Does hardware consolidate multiple code operations into one physical CPU operation?

I've read a 2006 article about how the CPUs do operations on whole l1 cache lines even in situations when you only need to do something with a small fraction of what the l1 line contains(e.g. loading a whole l1 line to write to a Boolean variable is obviously overkill). The article encouraged optimization through managing the memory in a l1 cache friendly way.

Let's say I have two int variables that just happen to be consecutive in memory, and in my code I write to both of them consecutively.

Does the hardware consolidate my two code operations into one physical operation on a single l1 line(granted the CPU has a l1 cache line big enough to hold both variables), or not?

Is there some way to suggest such a thing to the CPU in C++ or C?

If the hardware doesn't do consolidation in any way, then do you think that it can yield better performance if such a thing is implemented in code?

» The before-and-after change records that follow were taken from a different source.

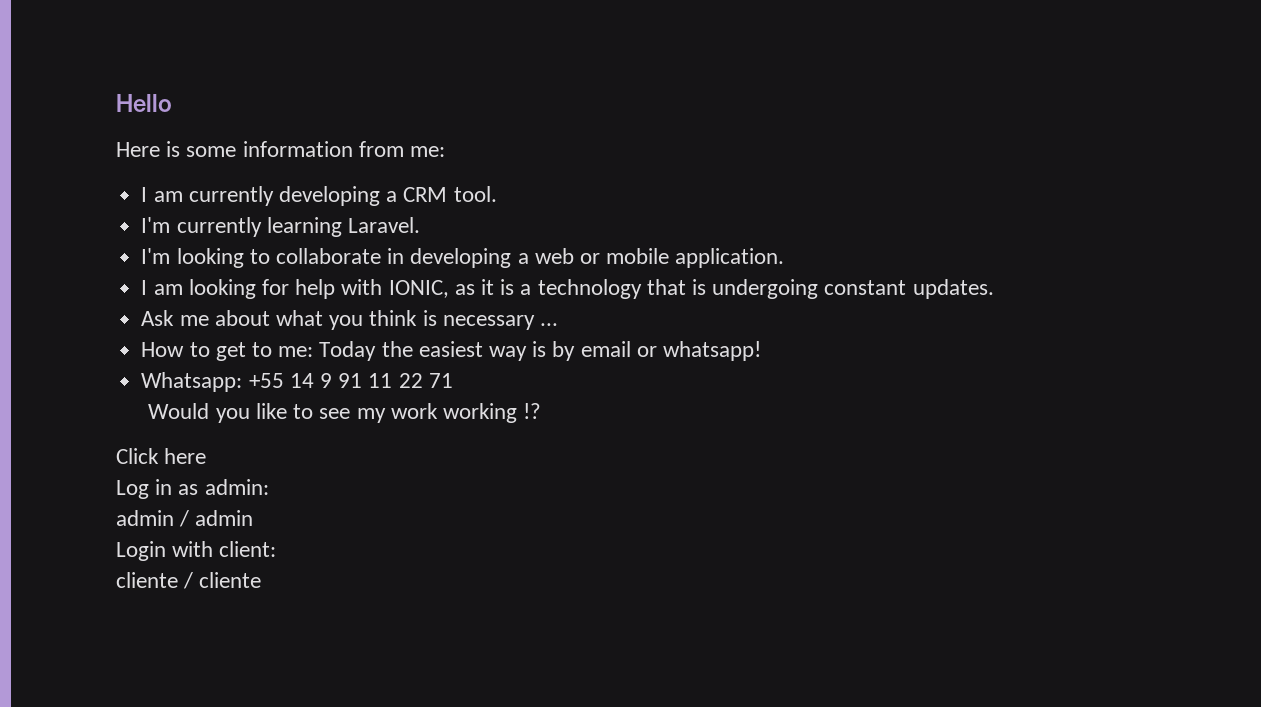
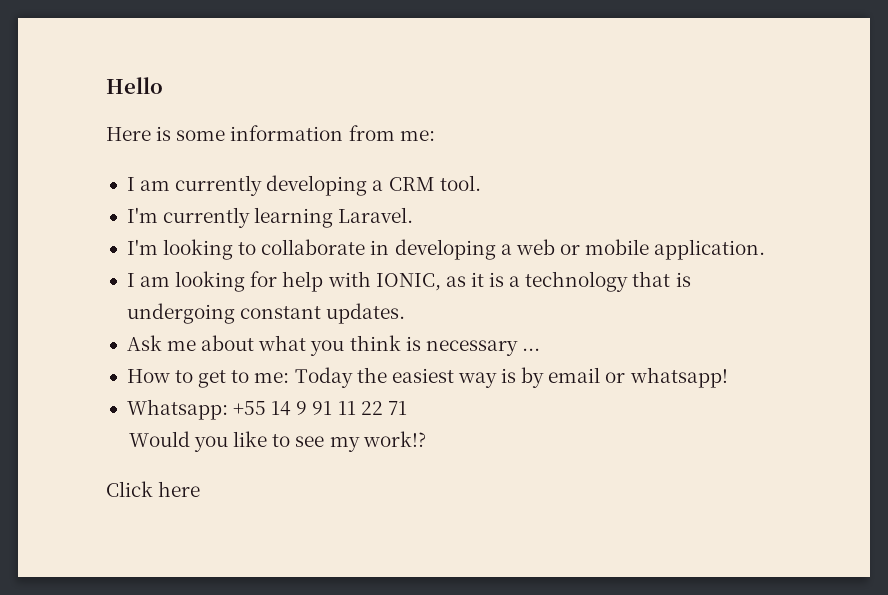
- Would you like to see my work working !?
+ Would you like to see my work!?
- Log in as admin:
- admin / admin
- Login with client:
- cliente / cliente

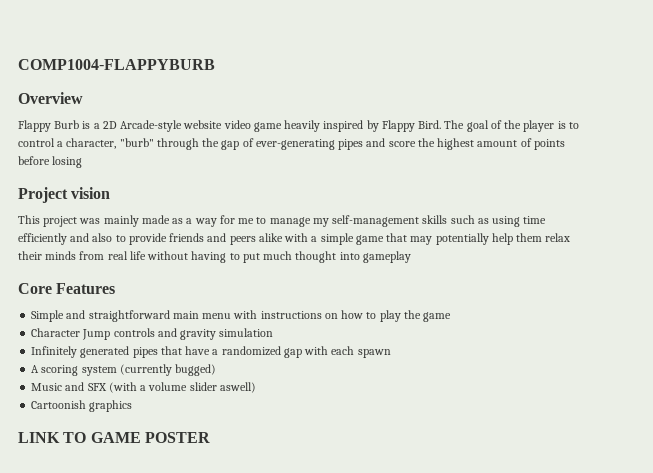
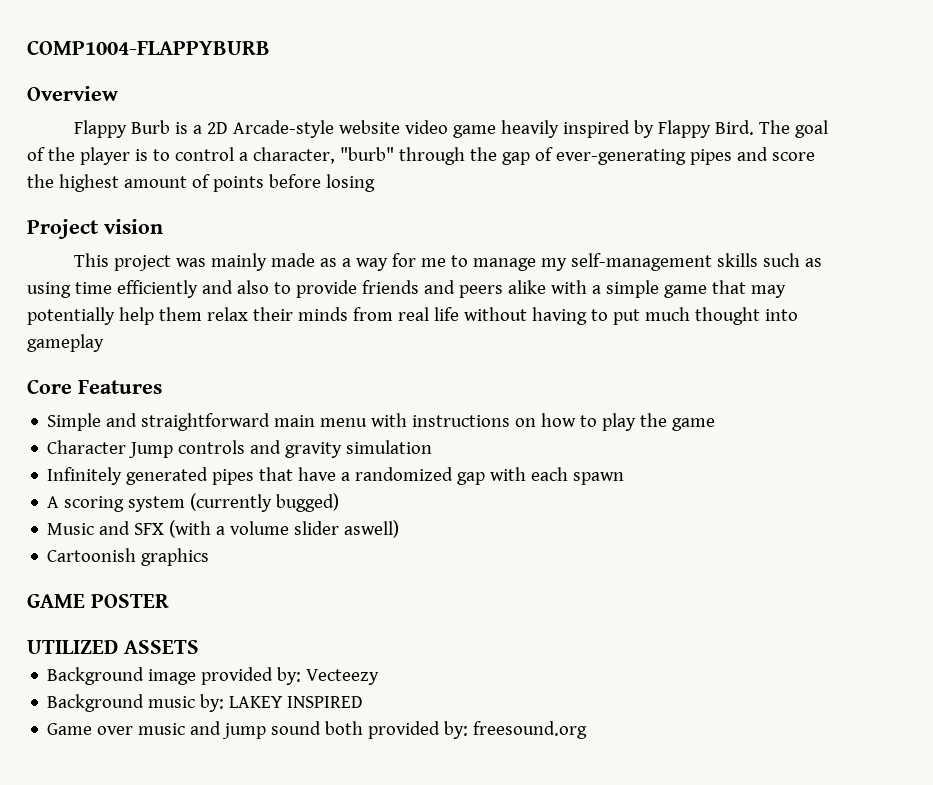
- LINK TO GAME POSTER
+ GAME POSTER
+ UTILIZED ASSETS
+ Background image provided by: Vecteezy
+ Background music by: LAKEY INSPIRED
+ Game over music and jump sound both provided by: freesound.org

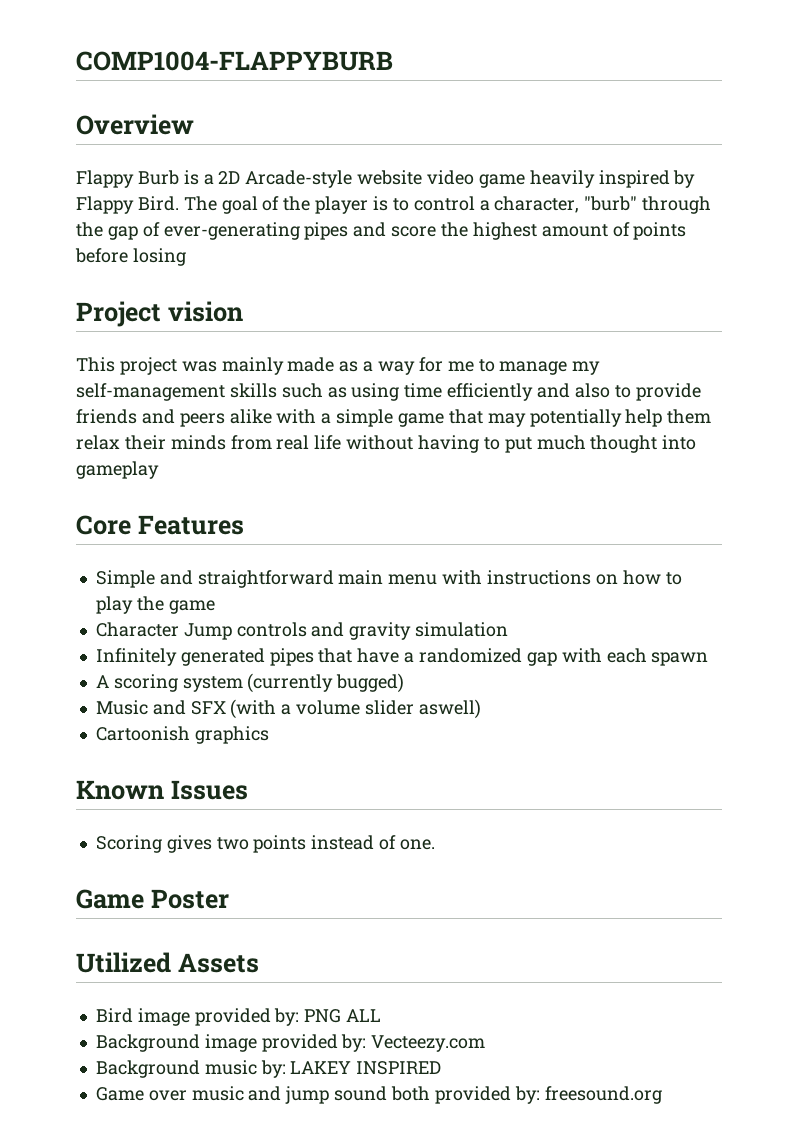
- GAME POSTER
- UTILIZED ASSETS
+ Known Issues
+ Scoring gives two points instead of one.
+ Game Poster
+ Utilized Assets
+ Bird image provided by: PNG ALL
- Background image provided by: Vecteezy
+ Background image provided by: Vecteezy.com

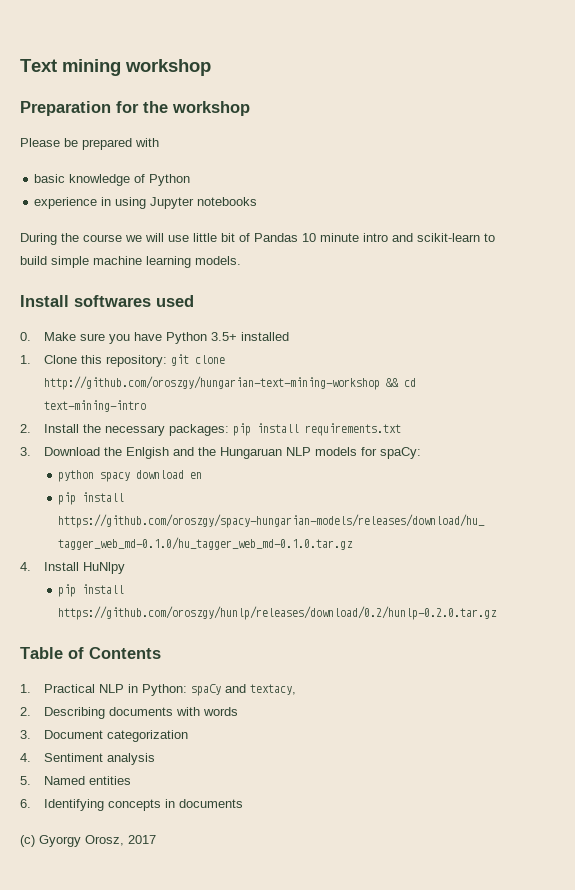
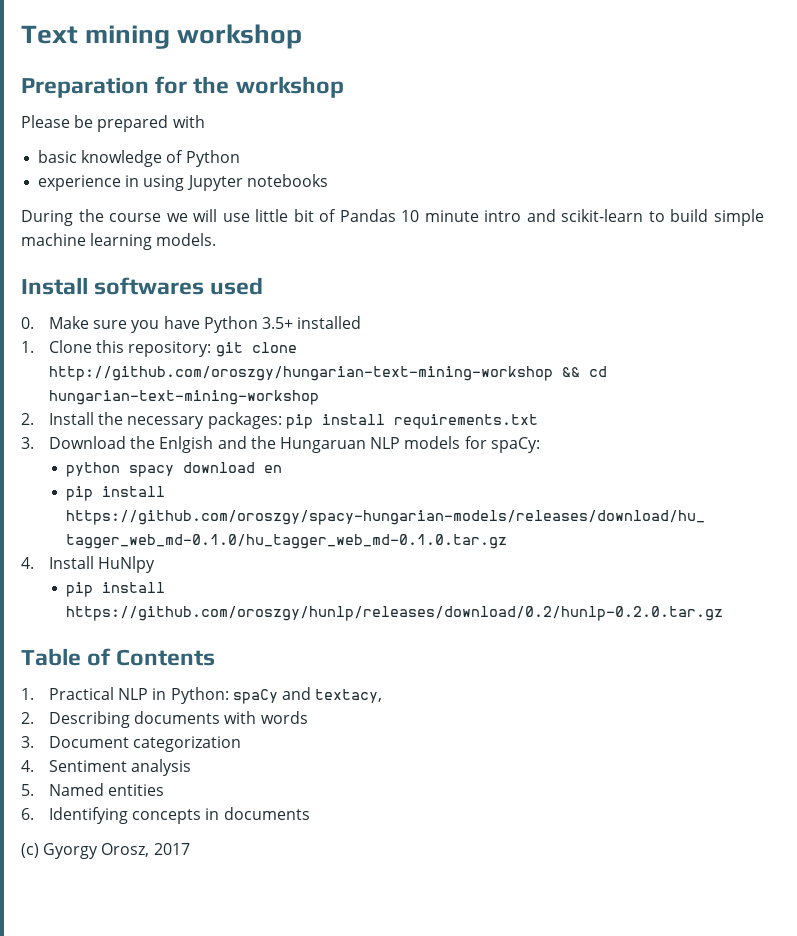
- 1. Clone this repository: git clone http://github.com/oroszgy/hungarian-text-mining-workshop && cd text-mining-intro
+ 1. Clone this repository: git clone http://github.com/oroszgy/hungarian-text-mining-workshop && cd hungarian-text-mining-workshop

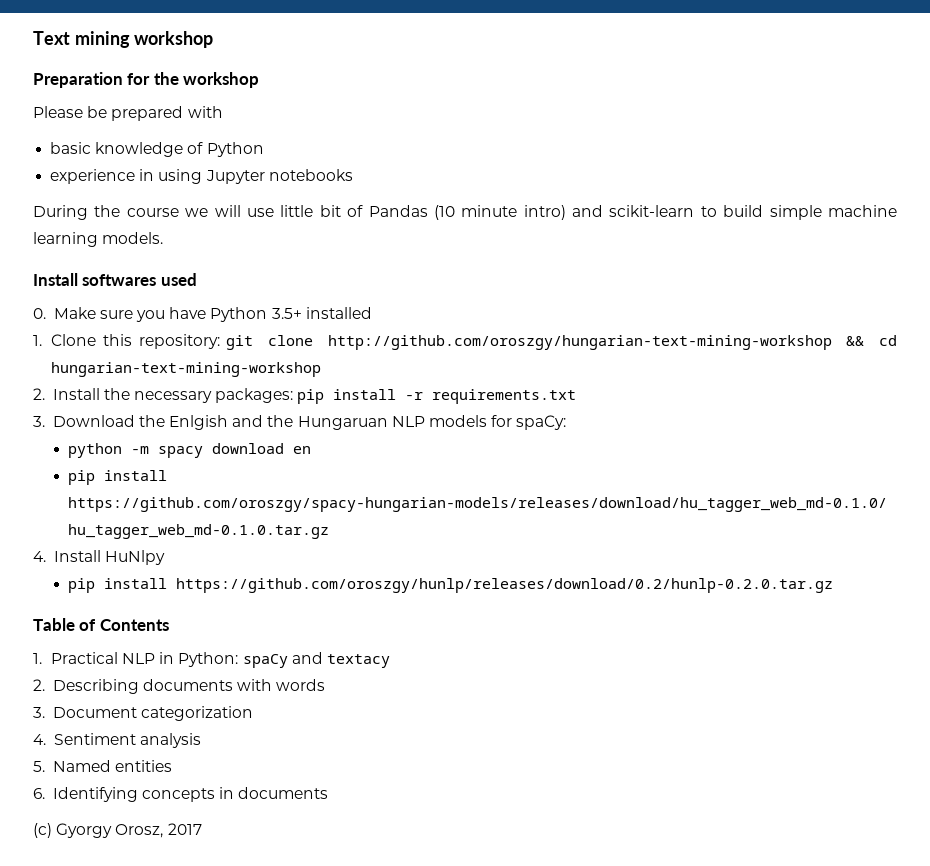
- During the course we will use little bit of Pandas 10 minute intro and scikit-learn to build simple machine learning models.
+ During the course we will use little bit of Pandas (10 minute intro) and scikit-learn to build simple machine learning models.
- 2. Install the necessary packages: pip install requirements.txt
+ 2. Install the necessary packages: pip install -r requirements.txt
- python spacy download en
+ python -m spacy download en
- 1. Practical NLP in Python: spaCy and textacy,
+ 1. Practical NLP in Python: spaCy and textacy

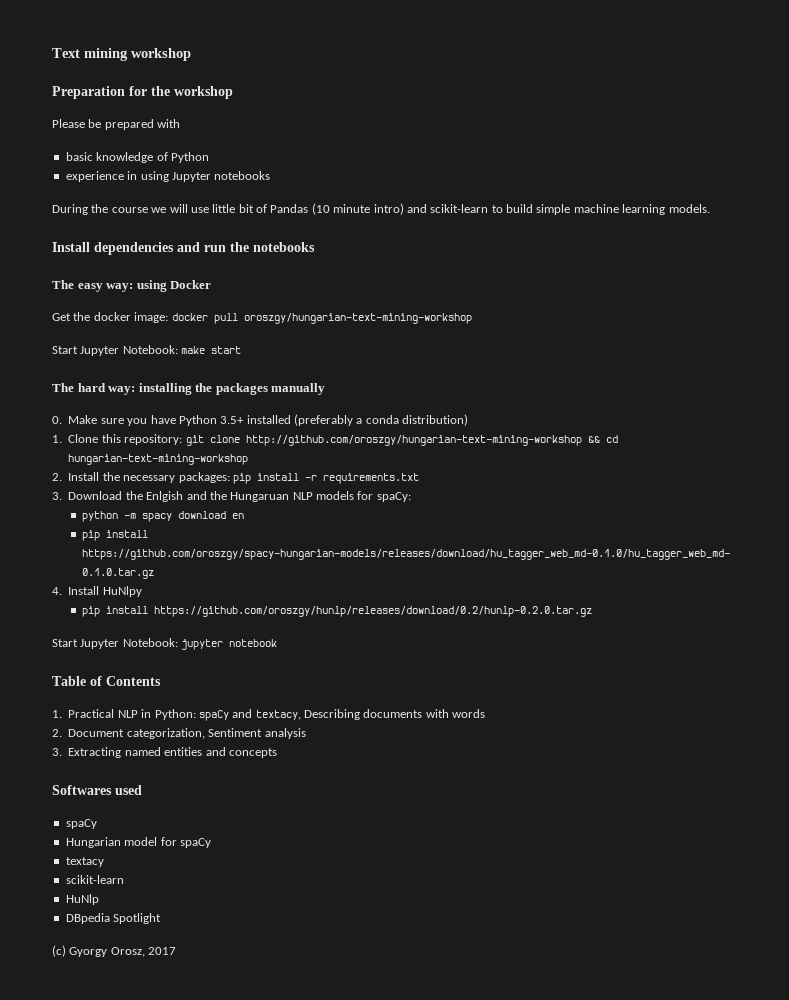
- Install softwares used
+ Install dependencies and run the notebooks
+ The easy way: using Docker
+ Get the docker image: docker pull oroszgy/hungarian-text-mining-workshop
+ Start Jupyter Notebook: make start
+ The hard way: installing the packages manually
- 0. Make sure you have Python 3.5+ installed
+ 0. Make sure you have Python 3.5+ installed (preferably a conda distribution)
+ Start Jupyter Notebook: jupyter notebook
- 1. Practical NLP in Python: spaCy and textacy
- 2. Describing documents with words
+ 1. Practical NLP in Python: spaCy and textacy, Describing documents with words
- 3. Document categorization
- 4. Sentiment analysis
- 5. Named entities
- 6. Identifying concepts in documents
+ 2. Document categorization, Sentiment analysis
+ 3. Extracting named entities and concepts
+ Softwares used
+ spaCy
+ Hungarian model for spaCy
+ textacy
+ scikit-learn
+ HuNlp
+ DBpedia Spotlight

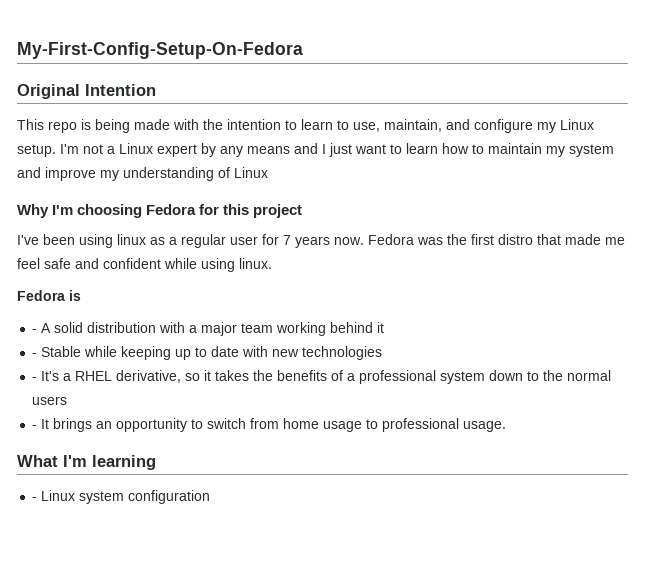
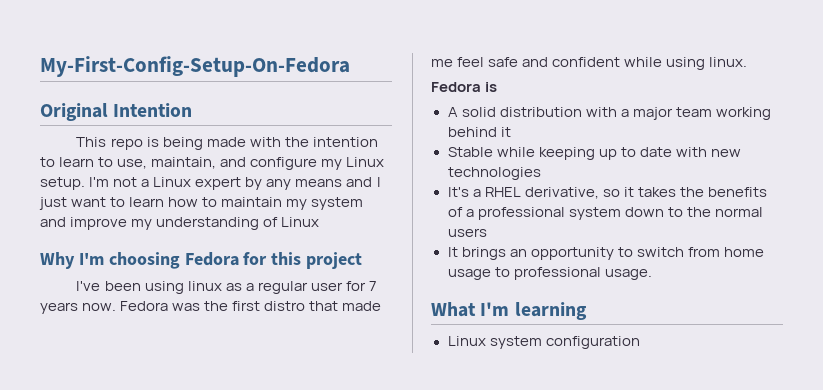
- - A solid distribution with a major team working behind it
+ A solid distribution with a major team working behind it
- - Stable while keeping up to date with new technologies
+ Stable while keeping up to date with new technologies
- - It's a RHEL derivative, so it takes the benefits of a professional system down to the normal users
+ It's a RHEL derivative, so it takes the benefits of a professional system down to the normal users
- - It brings an opportunity to switch from home usage to professional usage.
+ It brings an opportunity to switch from home usage to professional usage.
- - Linux system configuration
+ Linux system configuration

Allocating a memory block that is the size of the l1 line and populating it with as many hot-data variables as possible?

Upvotes: 4

Answers (4)

Peter Cordes

Reputation: 364069

Yes, back-to-back writes to adjacent int32_t of a cache line can be coalesced in the store buffer of some CPUs, so they can commit to L1d as a single 8-byte aligned update. (On many non-x86 CPUs, full 32-bit stores avoids an RMW cycle when updating L1d cache, so coalescing byte stores is good: Are there any modern CPUs where a cached byte store is actually slower than a word store?. On Alpha 21264, even coalescing 32-bit stores into 64-bit commits was important).

But coalescing in the store buffer only happens after multiple store instructions executed separately. There aren't CPUs that fuse consecutive loads or stores into a single hardware operation for an execution unit.

Some compilers (e.g. GCC8 and later, IIRC) can coalesce loads/stores to adjacent struct members or local variables into a single asm instruction, e.g. storing 4 chars at once with one 32-bit store. (Or 2 ints on a 64-bit machine). On some ISAs like x86, it will do this even if alignment isn't known.

This does create a single asm operation that accesses multiple C objects. On ISAs with efficient unaligned loads/stores (like x86), it's very often a win. (Cache line splits are not common, and not too expensive. Splits across a 4k boundary are much more expensive on Intel before Skylake, though, like ~100 cycles.)

Using alignas(8) int foo; on a struct member to give the whole struct more alignment might enable this compile-time optimization on ISAs without efficient unaligned loads/stores.

I think ARM ldp/stp (load/store pair) is not bad in the not-fully-aligned case, but in the aligned case it can load or store a pair of registers as a single 64 or 128-bit operation.

Upvotes: 1

Steve

Reputation: 493

The whole point of caching is to allow a lot of highly localized memory operations to happen quickly.

The fastest operations involve registers, of course. The only delay involved in using them is in the instruction fetching, decoding, and execution. In some register rich architectures (and in vector processors), they're actually used like a specialized cache. And all but the slowest processors have one or more levels of cache that looks like memory to ordinary instructions, except faster.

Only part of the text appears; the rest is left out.